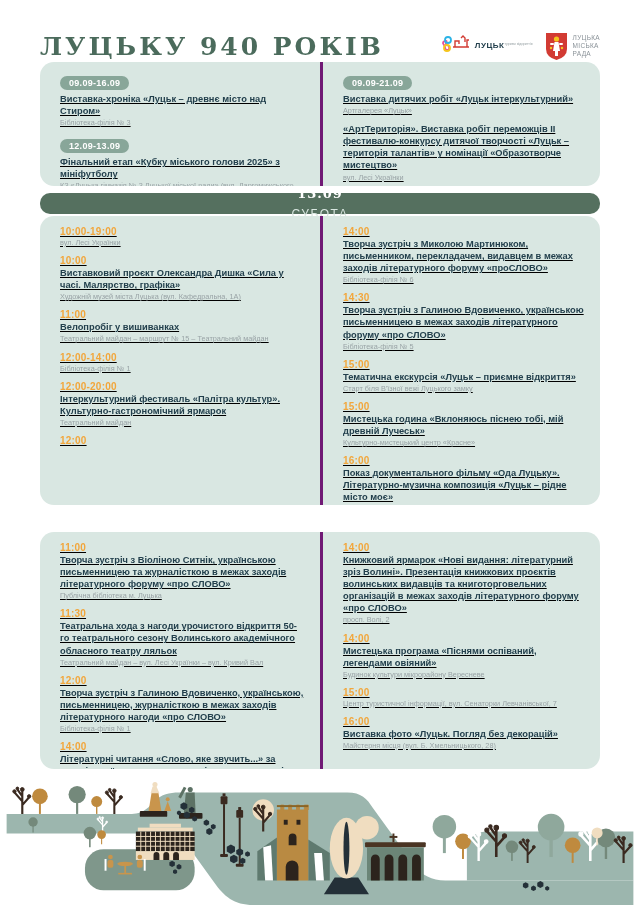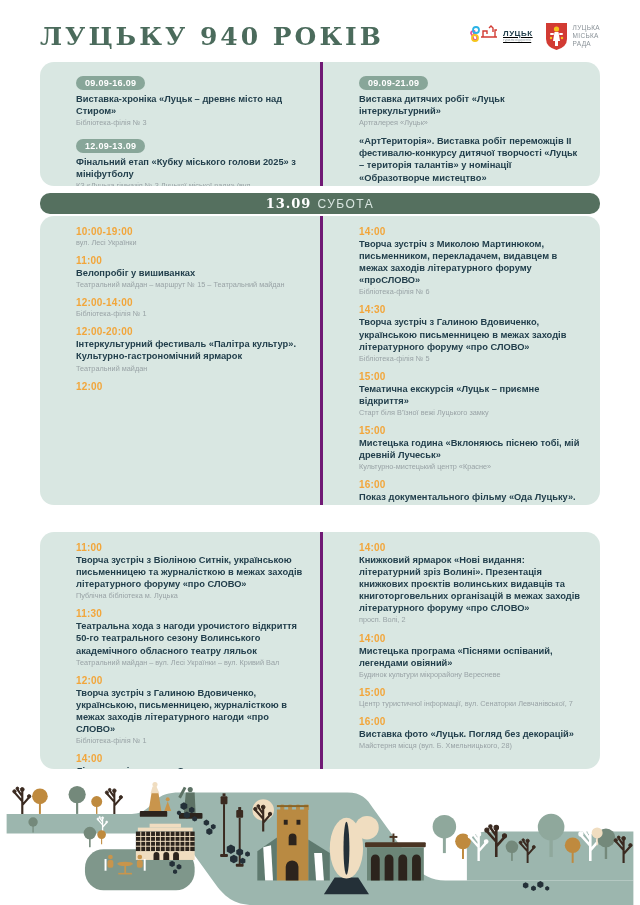"ЛУЦЬКУ 940 РОКІВ" .hdr { top: 14px -> 24px }
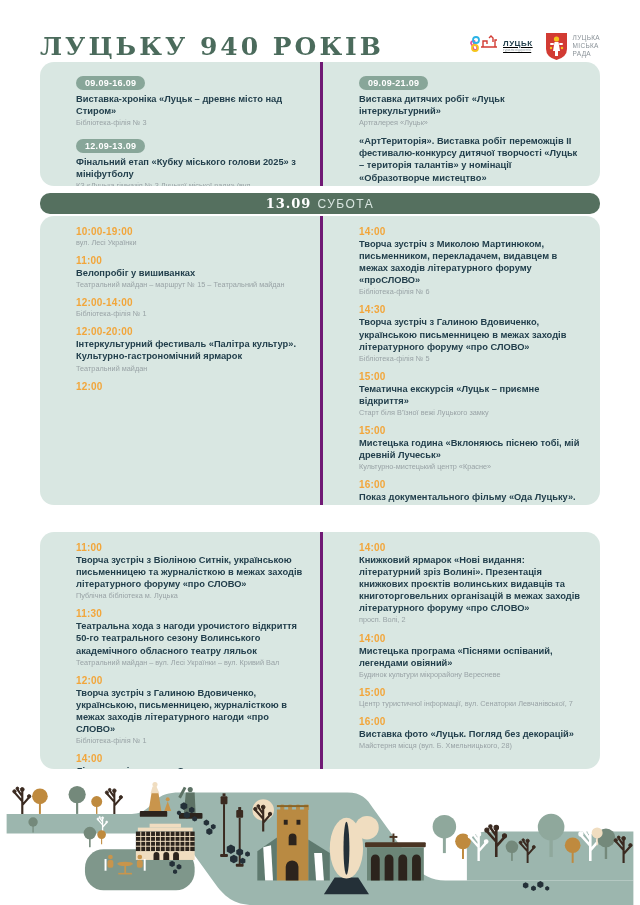"ЛУЦЬК" .logo-lutsk .wordmark { flex-direction: column -> none; text-decoration: underline -> none }
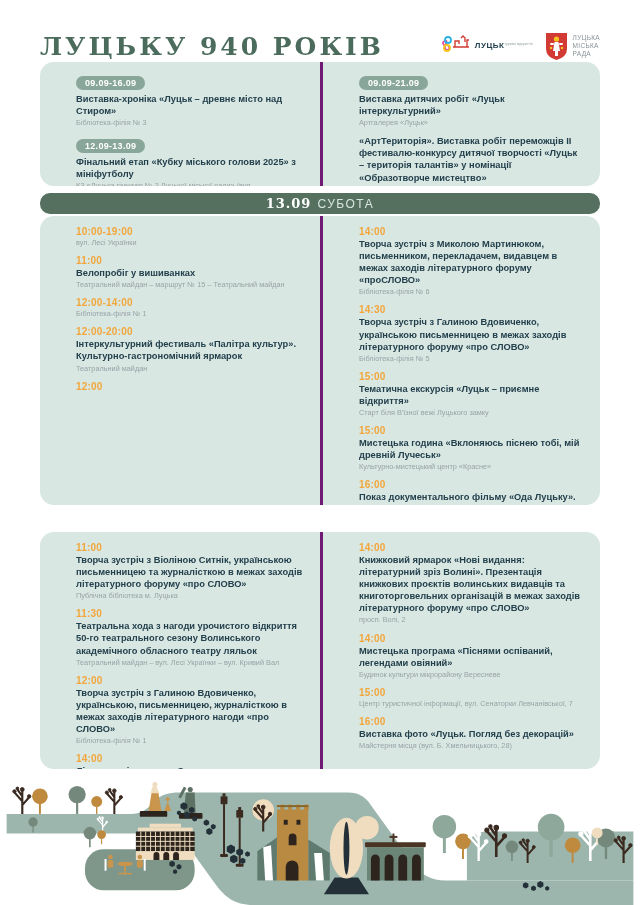"09.09-16.09" .panel .col { padding: 10px 16px 6px 36px -> 10px 16px 6px 20px; text-decoration: none -> underline }
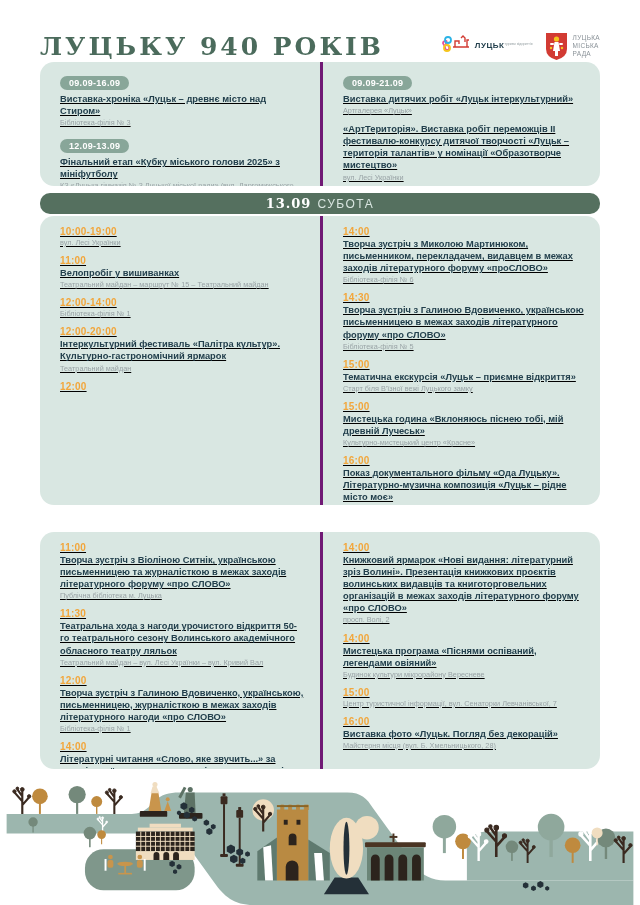"13.09" #bar-sat { flex-direction: none -> column }
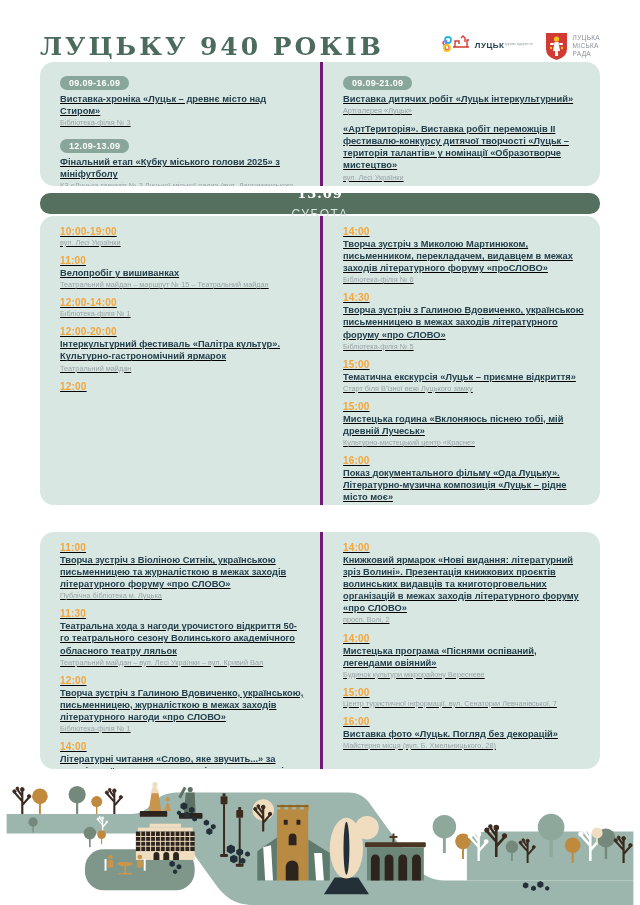"10:00" div.event { html: none -> <div> <div>10:00</div> <div>Виставковий проєкт Олександра Дишка «Сила у часі. Малярство, графіка»</div> <div>Художній музей міста Луцька (вул. Кафедральна, 1А)</div> </div> }
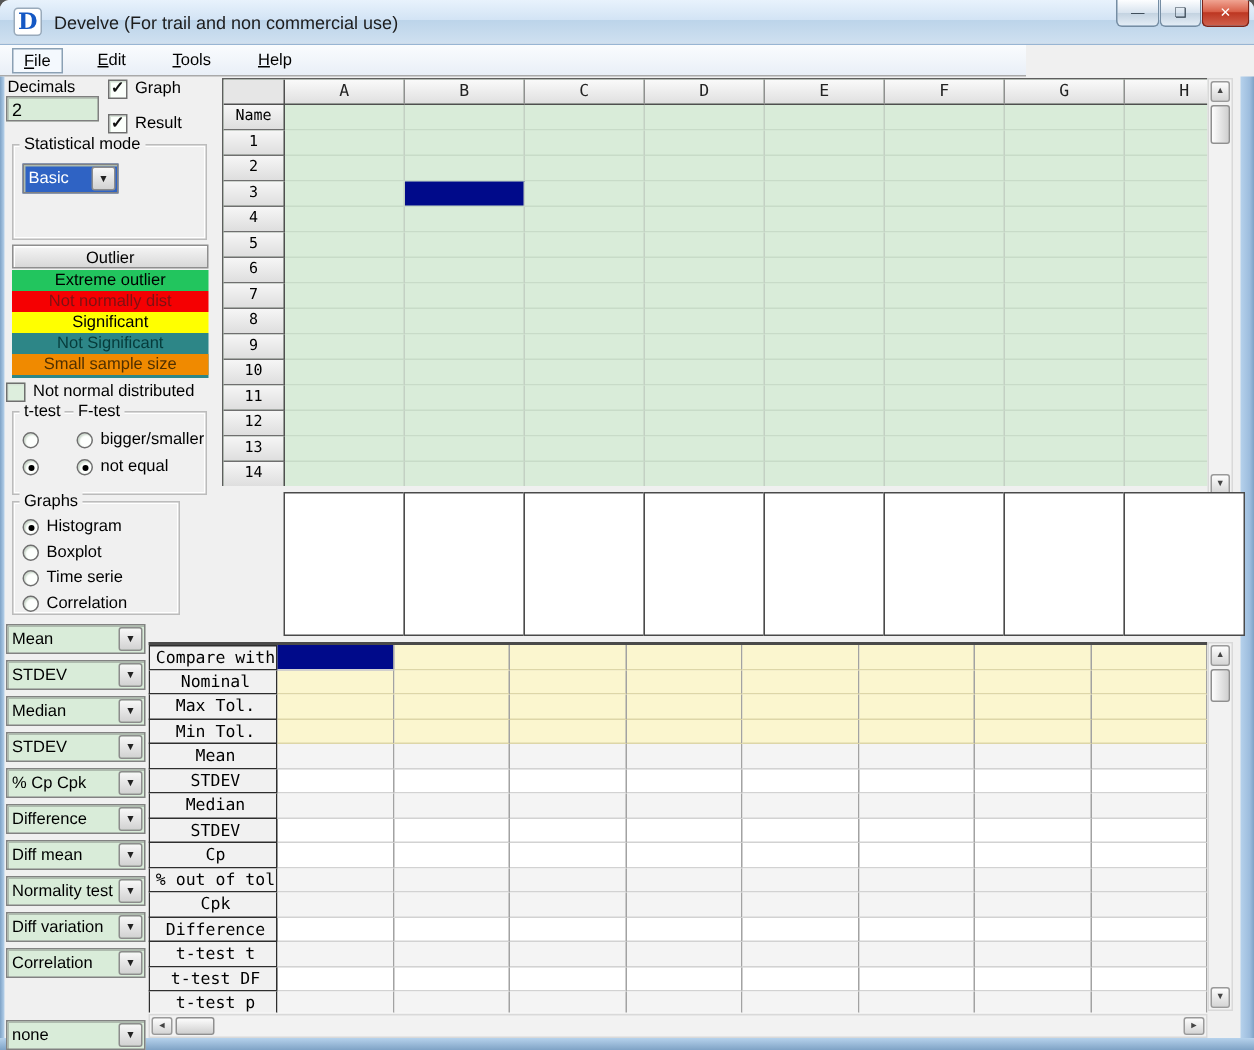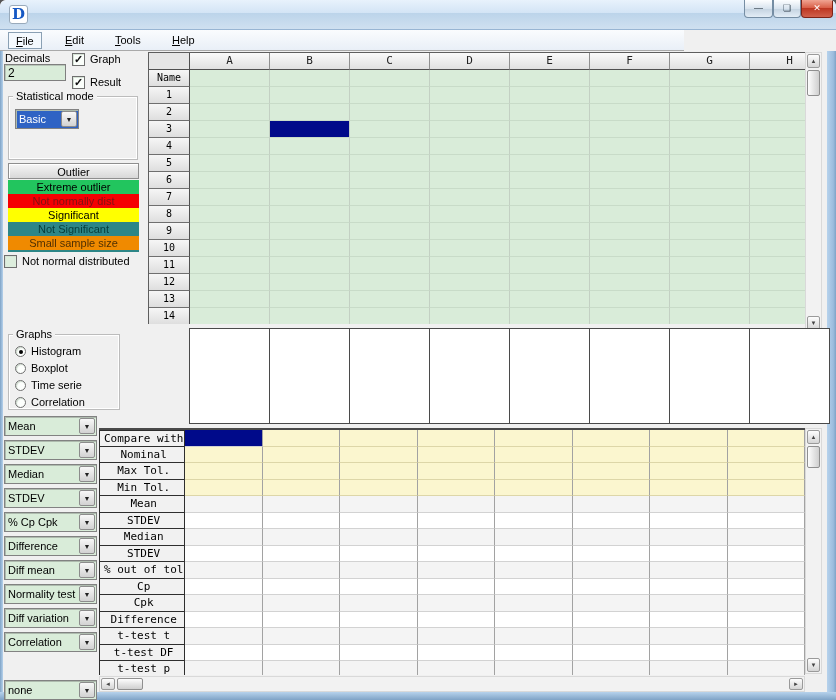"Develve (For trail and non" div.win-title { html: none -> <div>Develve (For trail and non commercial use)</div> }
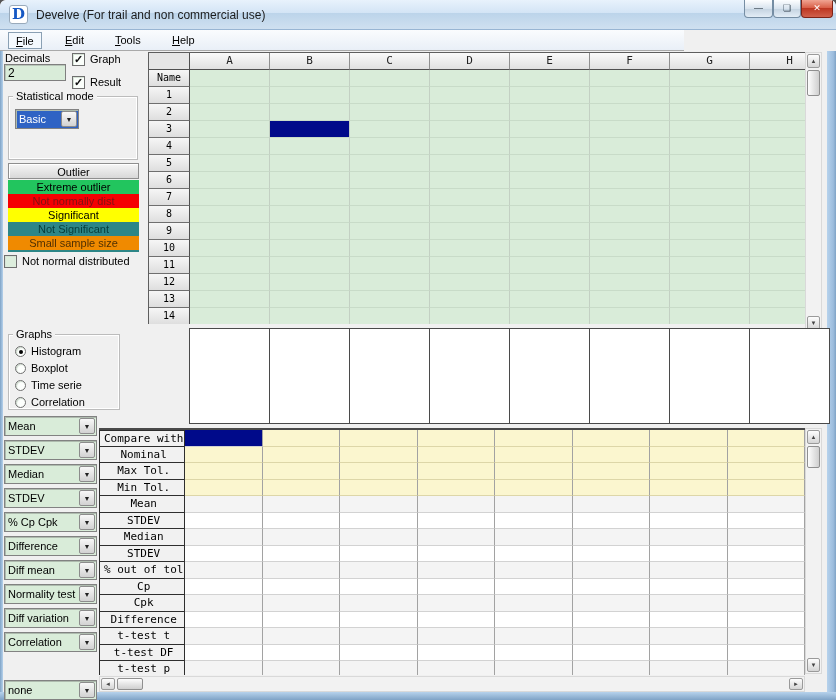"t-test" div.groupbox { html: none -> <div> <span>t-test</span> <span>F-test</span> <div> <div> <span></span> </div> <div> <span></span> </div> <div> <span></span> <span>bigger/smaller</span> </div> <div> <span></span> <span>not equal</span> </div> </div> </div> }
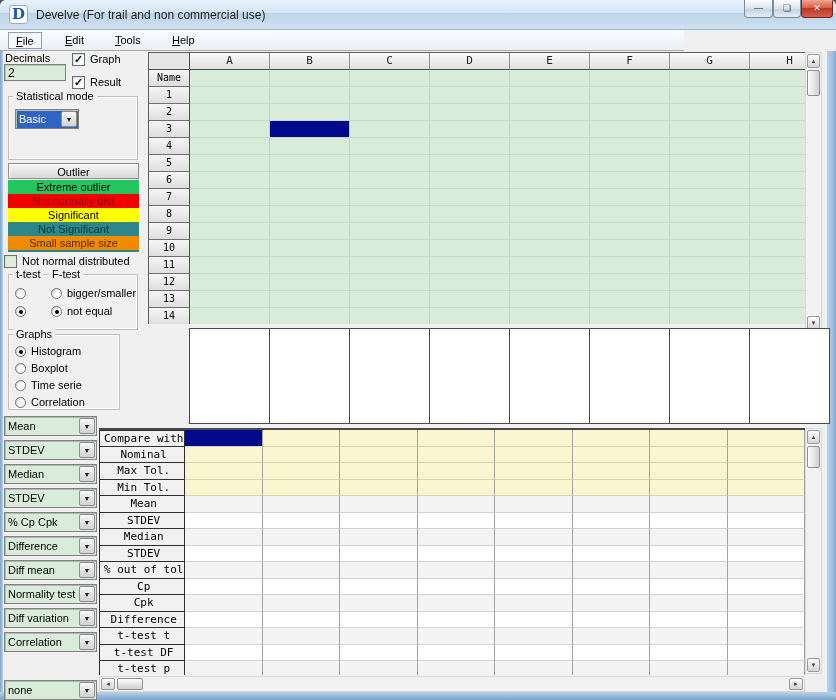"% out of tol" div.r-row { order: before "Cp" -> after "Cp" }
☆ ☆ ☆ ☆ ☆ ☆ ☆
WORK TO COMPLETE:
Quote the records above exactly, from the first line through the line containing "-> <div> <div>10:00</div>", and leave out the pictures.

ANSWER SECTION:
"ЛУЦЬКУ 940 РОКІВ" .hdr { top: 14px -> 24px }
"ЛУЦЬК" .logo-lutsk .wordmark { flex-direction: column -> none; text-decoration: underline -> none }
"09.09-16.09" .panel .col { padding: 10px 16px 6px 36px -> 10px 16px 6px 20px; text-decoration: none -> underline }
"13.09" #bar-sat { flex-direction: none -> column }
"10:00" div.event { html: none -> <div> <div>10:00</div> <div>Виставковий проєкт Олександра Дишка «Сила у часі. Малярство, графіка»</div> <div>Художній музей міста Луцька (вул. Кафедральна, 1А)</div> </div> }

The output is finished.